Опять смотрит на меня Увар. А о его семье мне рассказал Коля Боков. Он ездил в ихнее село по пробному замолоту. Ему я и поручил разузнать все об Уваре Назарове.
— Откуда ты знаешь про мою семейству?
— Эка невидаль не знать.
Подумав, я, глядя в сторону, как бы внезапно спросил.
— А хочешь домой вернуться?
Он встал, быстро замял папиросу. Сердито огрызнулся. Я этому не удивился и не обиделся.
— Зачем смеешься, сосунок? Мне пятьдесят пять. А тебе?
— В племянники гожусь. Твоему Арсентию одногодок. Я, вот видишь, — указываю на забинтованную руку, — отвоевался. За веру, царя и отечество. Только отечество у нас было в ту пору чужое, а Арсентий воюет за свое, за Советское отечество.

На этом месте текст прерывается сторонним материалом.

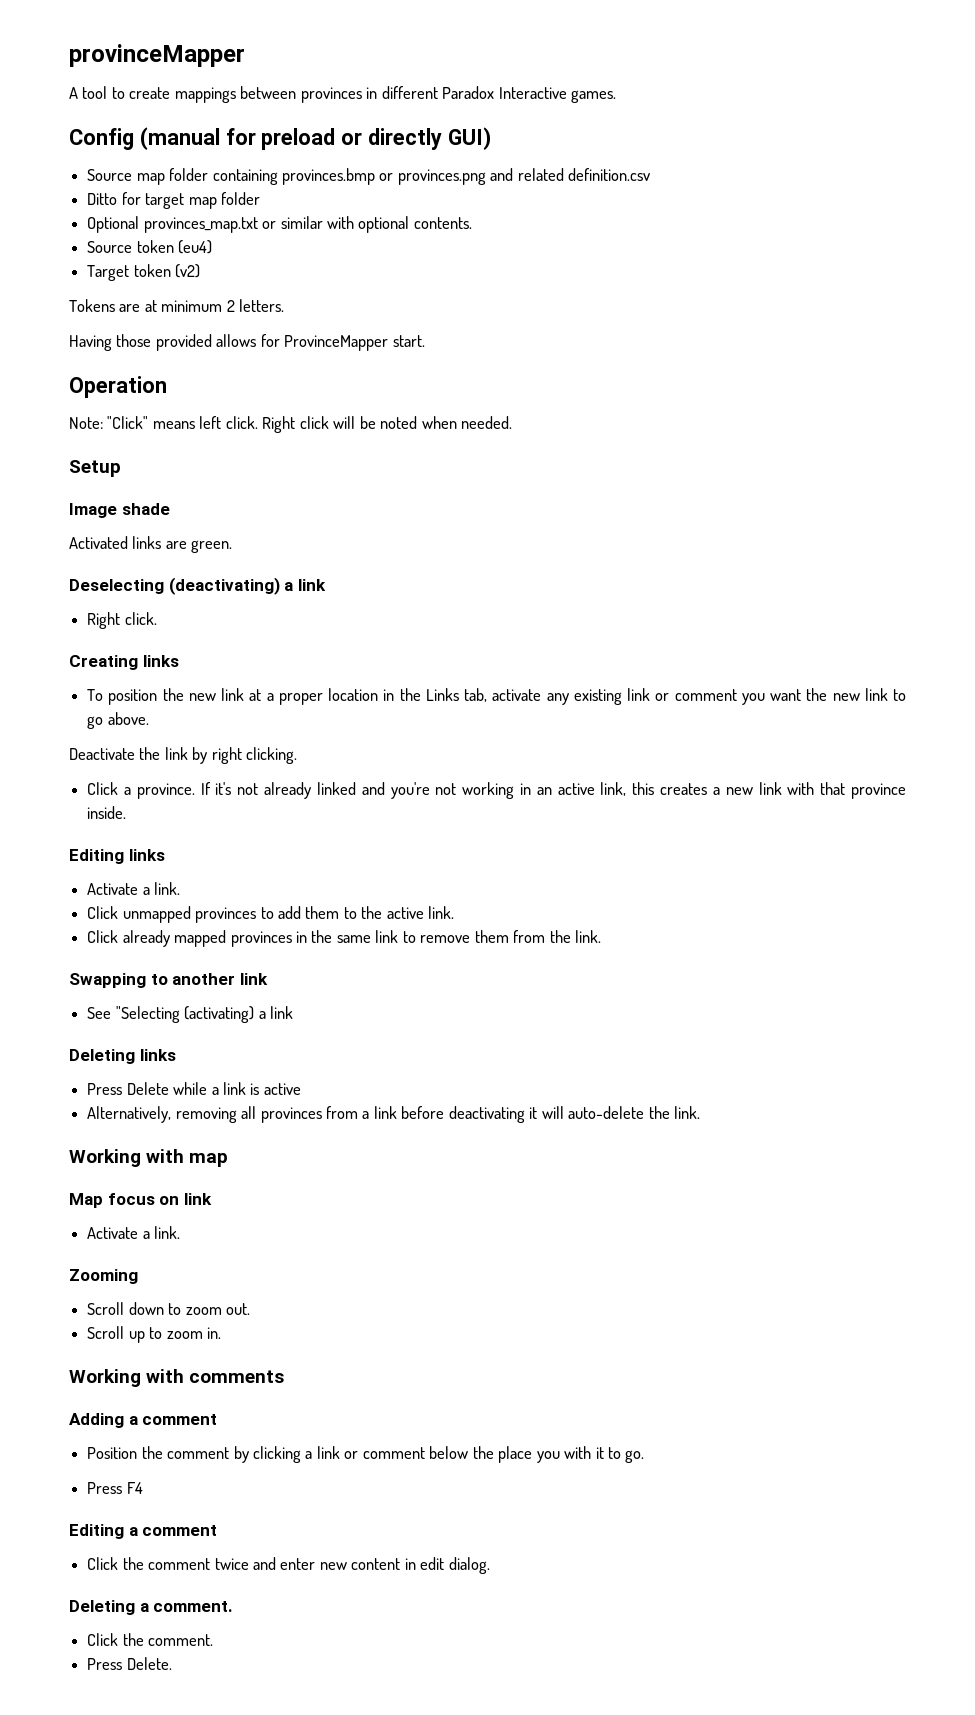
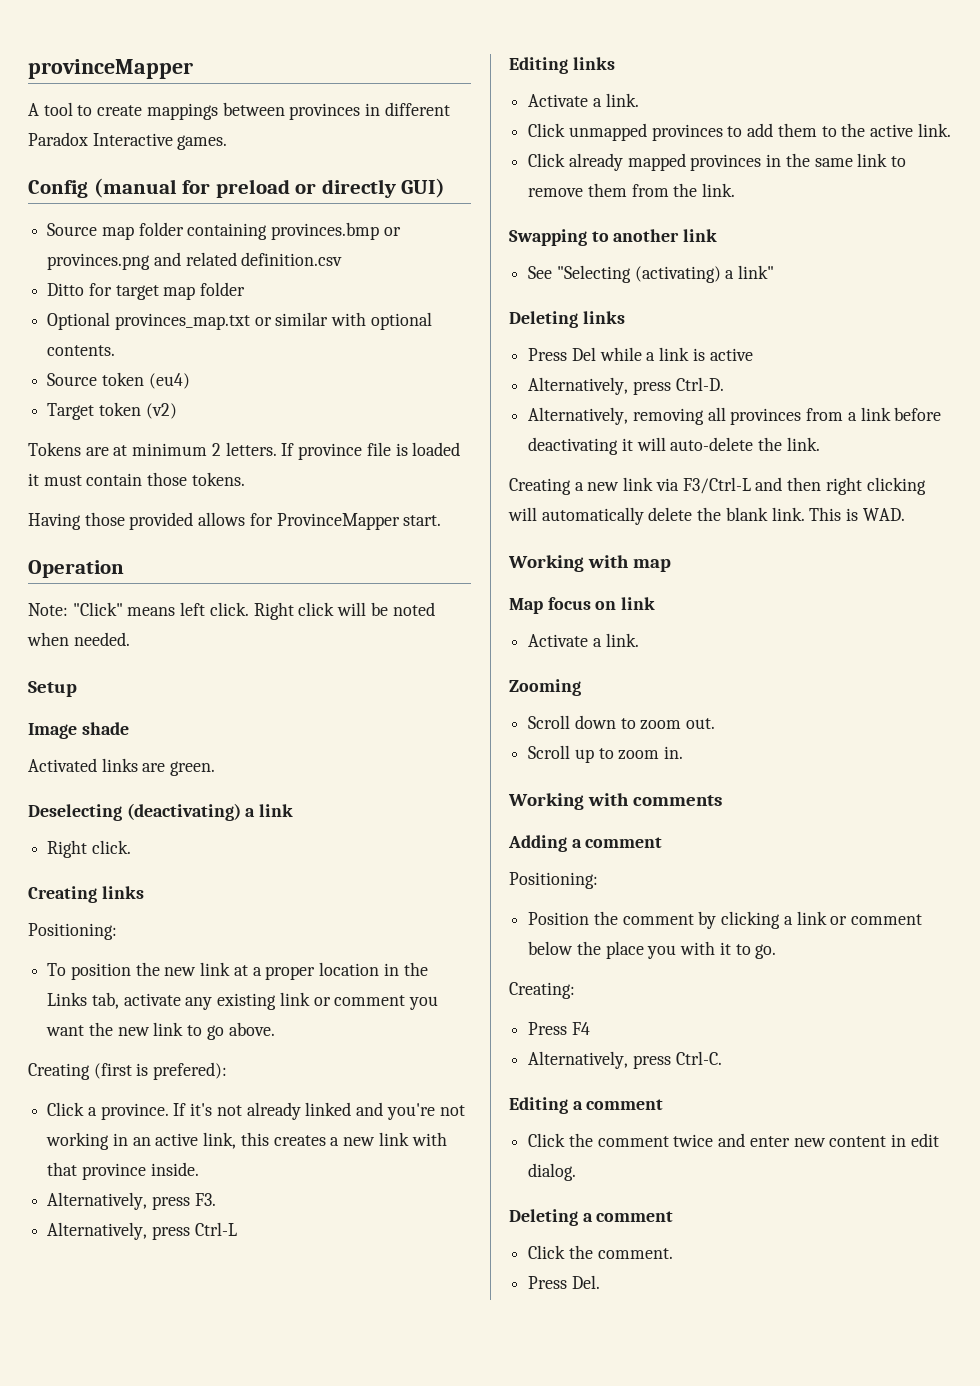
(285, 305) none -> [281,442,461,460] [28,472,245,486] If province file is loaded it must contain those tokens.
(179, 661) none -> [28,923,117,940] // Positioning:
[69,747,298,764] Deactivate the link by right clicking. -> [28,1062,228,1080] Creating (first is prefered):
(127, 812) none -> [47,1192,216,1210] [47,1222,237,1240] // Alternatively, press F3. // Alternatively, press Ctrl-L
[269,1006,293,1019] link -> [738,265,775,279] link"
[126,1082,169,1095] Delete -> [571,347,596,361] Del
(301, 1089) none -> [528,377,724,395] // Alternatively, press Ctrl-D.
(701, 1112) none -> [509,477,926,495] [508,507,905,525] // Creating a new link via F3/Ctrl-L and then right clicking will automatically delete the blank link. This is WAD.
(218, 1419) none -> [509,872,598,889] // Positioning:
(645, 1456) none -> [509,982,575,999] // Creating:
(143, 1488) none -> [528,1051,722,1069] // Alternatively, press Ctrl-C.
[153,1601,234,1612] comment. -> [596,1211,674,1222] comment
[126,1657,172,1670] Delete. -> [571,1275,600,1289] Del.

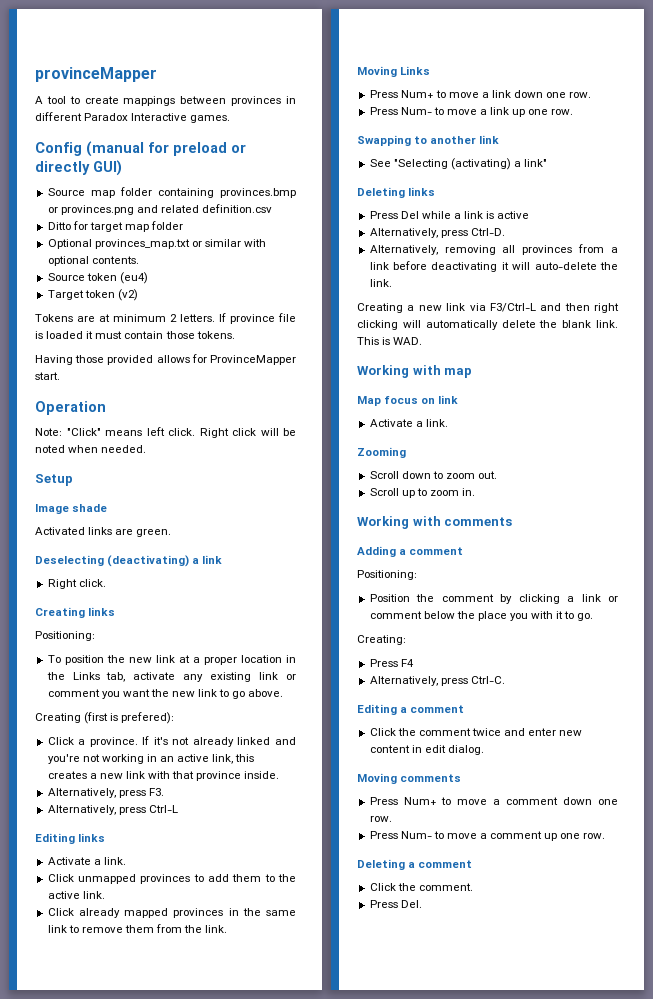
(736, 190) none -> [357,66,431,77] [369,90,592,98] [369,107,574,117] // Moving Links // Press Num+ to move a link down one row. // Press Num- to move a link up one row.
(577, 1172) none -> [357,773,462,784] [369,797,618,805] [369,816,392,822] [369,831,606,841] // Moving comments // Press Num+ to move a comment down one row. // Press Num- to move a comment up one row.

— Да кто ты такой? — воскликнул он.
— Ну, кто, кто! Большевик — вот кто. И имею право отпустить тебя.
— Ты вроде начальника, что ль?
— Вроде.
На его поросшем бородой лице я увидел довольную, но злую улыбку.
— Антересуюсь — зачем все таки меня вызвали?
— Потолковать с тобой.
— О чем со мной, с вором, толковать?
— О жизни, твоей судьбе.
— О судьбе? — Он вытаращил на меня глаза.
— А ты слушай, слушай, дядя Увар. Садись, не маячь! Тут не камера.
— Буду слушать!
Он сел, и вновь я подал ему портсигар.
— Как тебя, начальник, величать?
Я ответил.
— Что ж тебе от меня надо, Петр Иванович?
— А вот что. Хочу спросить тебя… Ну, ты до революции был вор. Сидел в разных тюрьмах. Это мне известно. И еще знаю, что в «мокрых» делах ты не замазан.
— Душ человеческих не губил, — глухо ответил он.
— Но вот что ты мне скажи, только чистосердечно… Совесть у тебя, дядя Увар, осталась?
— Чего-о? — удивился он. — Совесть? Что тебе до моей совести?